Most SaaS providers give product demos in which a sales rep guides you through all the features of the software and talks about the countless advantages of their solution. These demos are great for giving a basic understanding of the product and showing how it works in action, but as you would expect, they often paint a highly glorified view of the software.
To get a better understanding of whether or not the solution will work for you long-term, ask to speak with an engineer on the next call. Software engineers know the product inside and out, they know what changes and enhancements will be coming down the line, and they know exactly what the software can – and can’t – do for your specific manufacturing needs.
Talking to an engineer is a surefire way to get a true and accurate representation of how the product performs in a typical environment. And any company that’s not willing to connect you with an engineer… well, you may want to continue your search elsewhere.
3. Can You Refer Me to a Few of Your Current Subscribers?
It’s best to get at least three references who are each at a different stage of implementation. Ask the SaaS provider for one contact who just recently adopted the software, one who has used it for at least six months, and a third who has been a long-time user. Ideally, one of these references will also be in your same industry, so if you manufacture powersports equipment, for example, make sure you talk to another powersports OEM who uses the SaaS.
Variety is key here, since executives may significantly change their view of the software over time. Those who have been using the SaaS for years will be able to report on metrics like the frequency of updates, the quality of improvements, and the responsiveness of technical support. On the other hand, a brand new user can better discuss the pains of integration while it’s still fresh on their minds and tell you whether or not the customer service team proved helpful during the implementation process.
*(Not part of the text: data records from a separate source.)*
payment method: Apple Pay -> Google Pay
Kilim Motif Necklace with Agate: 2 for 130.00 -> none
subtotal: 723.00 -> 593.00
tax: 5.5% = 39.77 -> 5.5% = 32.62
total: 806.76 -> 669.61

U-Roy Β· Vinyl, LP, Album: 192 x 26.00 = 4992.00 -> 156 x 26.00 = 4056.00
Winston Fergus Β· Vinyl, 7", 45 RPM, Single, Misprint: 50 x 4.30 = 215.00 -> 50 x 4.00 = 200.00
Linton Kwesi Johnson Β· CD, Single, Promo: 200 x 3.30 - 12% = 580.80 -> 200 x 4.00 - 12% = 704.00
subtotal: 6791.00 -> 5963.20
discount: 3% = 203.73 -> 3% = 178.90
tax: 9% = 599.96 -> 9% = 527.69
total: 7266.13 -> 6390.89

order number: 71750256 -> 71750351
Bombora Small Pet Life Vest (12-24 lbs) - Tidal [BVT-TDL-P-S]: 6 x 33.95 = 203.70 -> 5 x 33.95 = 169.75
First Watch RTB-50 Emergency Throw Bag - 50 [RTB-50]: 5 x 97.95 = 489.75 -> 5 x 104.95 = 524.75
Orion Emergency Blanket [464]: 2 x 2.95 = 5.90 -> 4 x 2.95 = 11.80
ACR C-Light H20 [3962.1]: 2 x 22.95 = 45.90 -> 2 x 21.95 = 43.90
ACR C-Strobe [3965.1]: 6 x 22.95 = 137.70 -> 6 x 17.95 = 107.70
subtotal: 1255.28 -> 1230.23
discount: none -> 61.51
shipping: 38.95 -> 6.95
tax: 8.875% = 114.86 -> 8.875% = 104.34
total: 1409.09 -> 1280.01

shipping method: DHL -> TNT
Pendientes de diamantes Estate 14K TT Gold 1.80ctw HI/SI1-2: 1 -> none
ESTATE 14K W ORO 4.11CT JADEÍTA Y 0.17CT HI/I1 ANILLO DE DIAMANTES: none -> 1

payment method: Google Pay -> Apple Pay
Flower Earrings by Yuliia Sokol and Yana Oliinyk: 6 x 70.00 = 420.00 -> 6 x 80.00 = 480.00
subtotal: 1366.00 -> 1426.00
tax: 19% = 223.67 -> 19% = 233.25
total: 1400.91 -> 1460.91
Once you have the references, don’t forget the most important step: actually checking them. A 15-minute phone call with a current customer can be extremely revealing. And if the software solution you’re considering spans multiple departments, be sure to talk to several users within each department for the full picture.
Bonus: Ask your sales rep if they can get a current customer to lead you through a demo. You’ll get to see exactly what they like and don’t like about the software, and you’ll get some honest advice on how to use the SaaS most effectively.